A bitter divorce that at one point seemed unfathomable, quickly became an inevitable reality. After just 5 seasons, Wentz leaves Philadelphia. Not as the franchise savior and country boy keen to bible study, but as a villain to some, and a lightning bolt of controversy.

But it wasn’t always that way.

What hurts the most about the departure of Wentz is the fleeting feeling of hope that came with his arrival. In 2015, the Eagles were in an aimless, dark abyss. Led by Chip Kelly, they were in NFL purgatory. A Super Bowl victory so coveted by every member of this city had never felt further away.
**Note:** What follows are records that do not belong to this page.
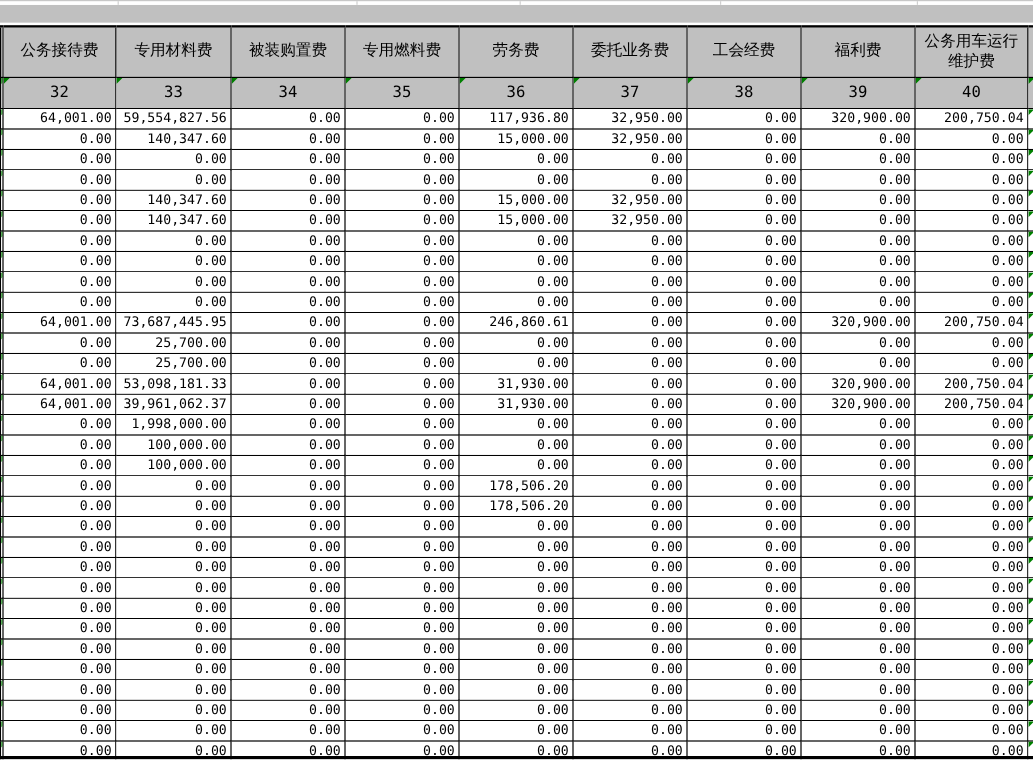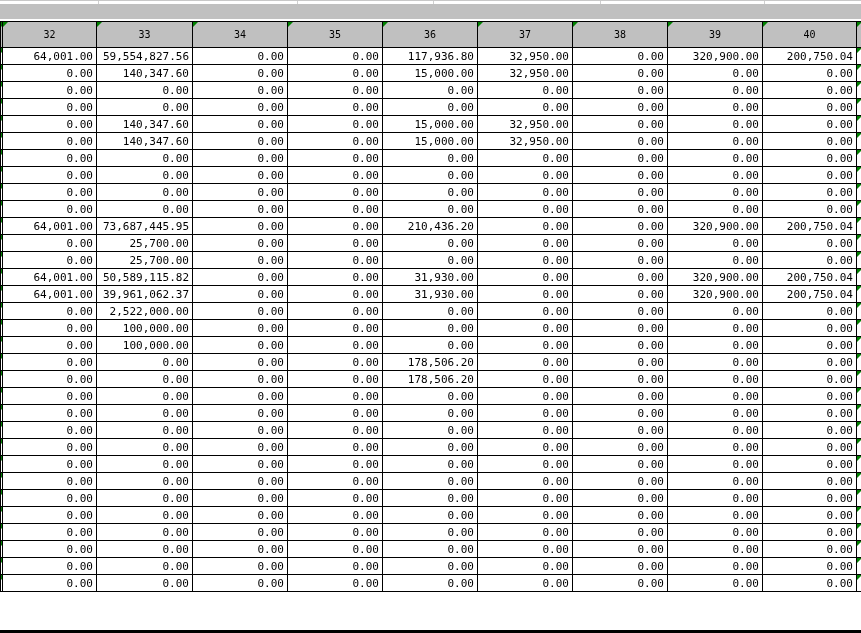--- a/index.html
+++ b/index.html
@@ -129,6 +129,19 @@
         <col style="width: 5px;">
       </colgroup>
     <thead>
+      <tr class="head-row">
+          <th class="sliver"></th>
+          <th>公务接待费</th>
+          <th>专用材料费</th>
+          <th>被装购置费</th>
+          <th>专用燃料费</th>
+          <th>劳务费</th>
+          <th>委托业务费</th>
+          <th>工会经费</th>
+          <th>福利费</th>
+          <th>公务用车运行维护费</th>
+          <th class="sliver"></th>
+        </tr>
       <tr class="num-row">
           <td class="sliver">
             <span class="err-tri"></span>

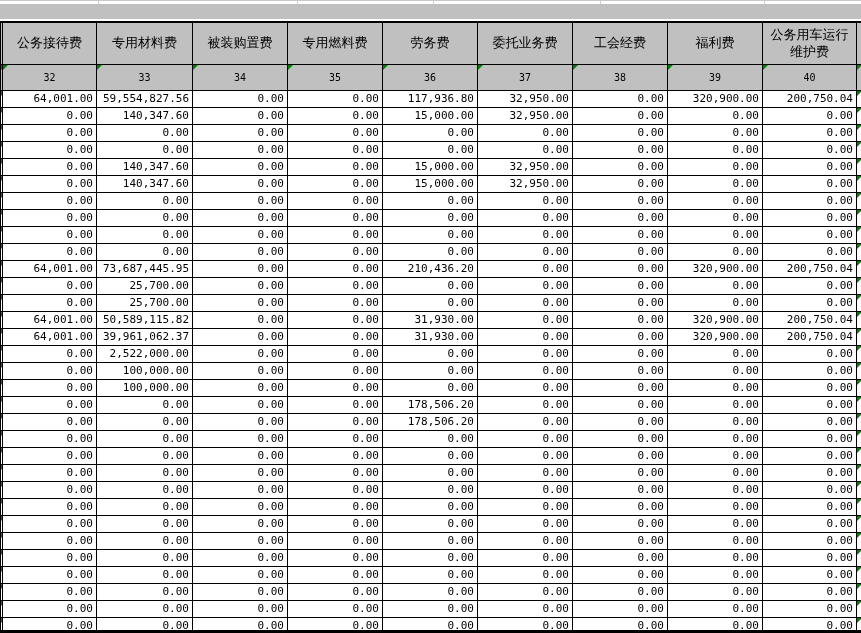--- a/index.html
+++ b/index.html
@@ -59,7 +59,7 @@
     height: 26px;
     background: #c0c0c0;
     font-family: "DejaVu Sans Mono", "Liberation Mono", monospace;
-    font-size: 10px;
+    font-size: 13px;
     color: #000;
     text-align: center;
     vertical-align: middle;

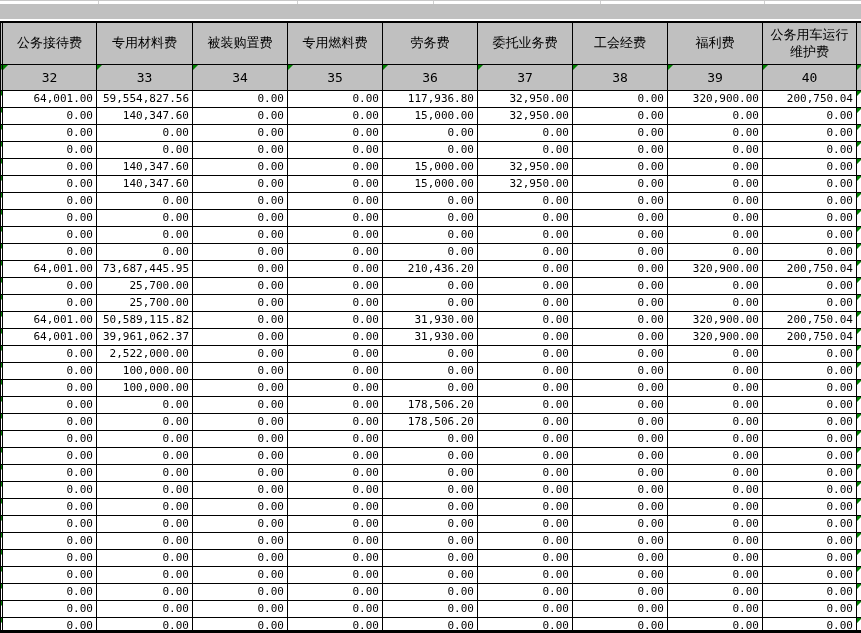--- a/index.html
+++ b/index.html
@@ -339,7 +339,7 @@
           <td>73,687,445.95</td>
           <td>0.00</td>
           <td>0.00</td>
-          <td>210,436.20</td>
+          <td>246,860.61</td>
           <td>0.00</td>
           <td>0.00</td>
           <td>320,900.00</td>

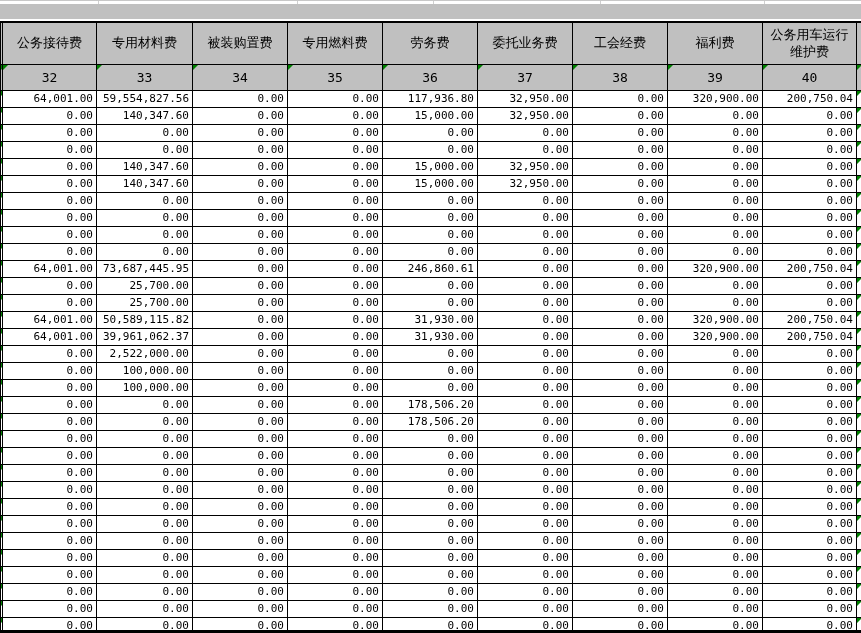--- a/index.html
+++ b/index.html
@@ -387,7 +387,7 @@
             <span class="err-tri"></span>
           </td>
           <td>64,001.00</td>
-          <td>50,589,115.82</td>
+          <td>53,098,181.33</td>
           <td>0.00</td>
           <td>0.00</td>
           <td>31,930.00</td>

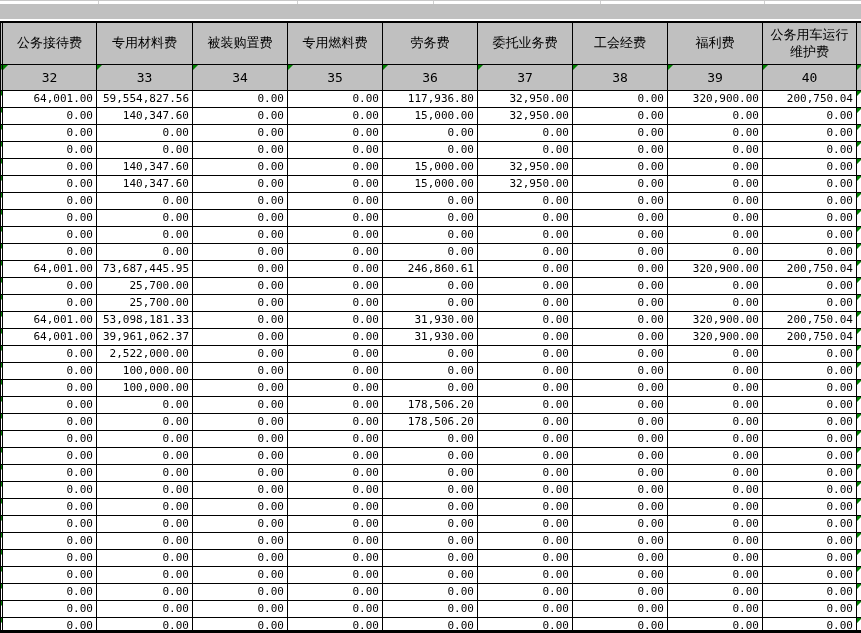--- a/index.html
+++ b/index.html
@@ -421,7 +421,7 @@
             <span class="err-tri"></span>
           </td>
           <td>0.00</td>
-          <td>2,522,000.00</td>
+          <td>1,998,000.00</td>
           <td>0.00</td>
           <td>0.00</td>
           <td>0.00</td>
And then Carson Wentz was drafted.

In less than one month of watching Wentz play football, the culture in this city immediately changed. A jolt of hope shot through us like a caffeine rush in your morning coffee. With every Wentz throw against the Browns, then the Bears and even the Steelers you could feel the tides turning. The Eagles were turning into a winner, they had their guy.

 

I will never forget Shamus Clancy’s well-written article around that time (HERE). He talked about how he had long suffered from depression yet watching the Carson Wentz led Eagles gave him a reason to wake up in the morning. I think for a lot of us, we could relate to a degree. It sometimes can feel like life has a dark cloud over you. You wake up every morning to complete the same monotonous tasks, and all of a sudden your reality is just bleak. And then the Eagles played for 3 hours, and a win meant everything was going to “okay”.

 

That’s how I felt at the time. 23 years old heading into the Super Bowl season, I was fresh out of college with no idea where I wanted to be in life, or what purpose I had. You stop seeing your friends every day as everyone drifts apart. You sit in traffic to get to work, at the job that doesn’t pay you enough, to deal with the customers who don’t even see you as a human being. And then you do it again, and again, again. You become isolated and the only thing that follows you around is the dark cloud. There is a nothingness to life you just accept. But then, on Sundays, Carson Wentz and the Eagles gave you a three hour escape from that reality. You can feel your brain provided with this reset as the adrenaline courses through with each touchdown pass. And everything was finally, if even for a brief moment, “okay”.

 

And when they won, that feeling extended days as you eased back into that reality. Instead of looking at it as sitting in traffic, you were getting an extra 45 minutes to listen to talk radio rave about Wentz and this Eagles team. And that year, they kept winning and winning and all of a sudden, there is no dark cloud because that three hour Eagles game has seeped so far into reality that it now is your reality. And for anyone outside of Philadelphia, it may sound insane to invest this much of your well-being into any one football player or one team. Well, it is. But for a lot of people who were down, that culture shift Carson brought a spark in our every day lives that we will always be thankful for.

 

It also wasn’t just a sense of belonging in life that he brought for people like me. It was the sense of hope he brought for a lot of people who were in dire need of it. I think about the Dutch Destroyer’s family, who was buried in Carson Wentz’ jersey. Putting myself in their shoes and thinking about what it must have meant to watch the quarterback of their favorite team wear a bracelet to support their son’s fight against cancer. Or little Giovanni, who has gone through so many painful surgeries, to have met Carson Wentz at that training camp practice. And have a friend in Carson for life.

 

He gave a lot of people like that hope, when there wasn’t much of it to be had. It hasn’t been an easy last few years for a lot of people. Life tested a lot of us. But for 3 hours every Sunday, Carson gave us an escape from that. And that, despite the ending, should be the lasting legacy of Carson Wentz in Philadelphia.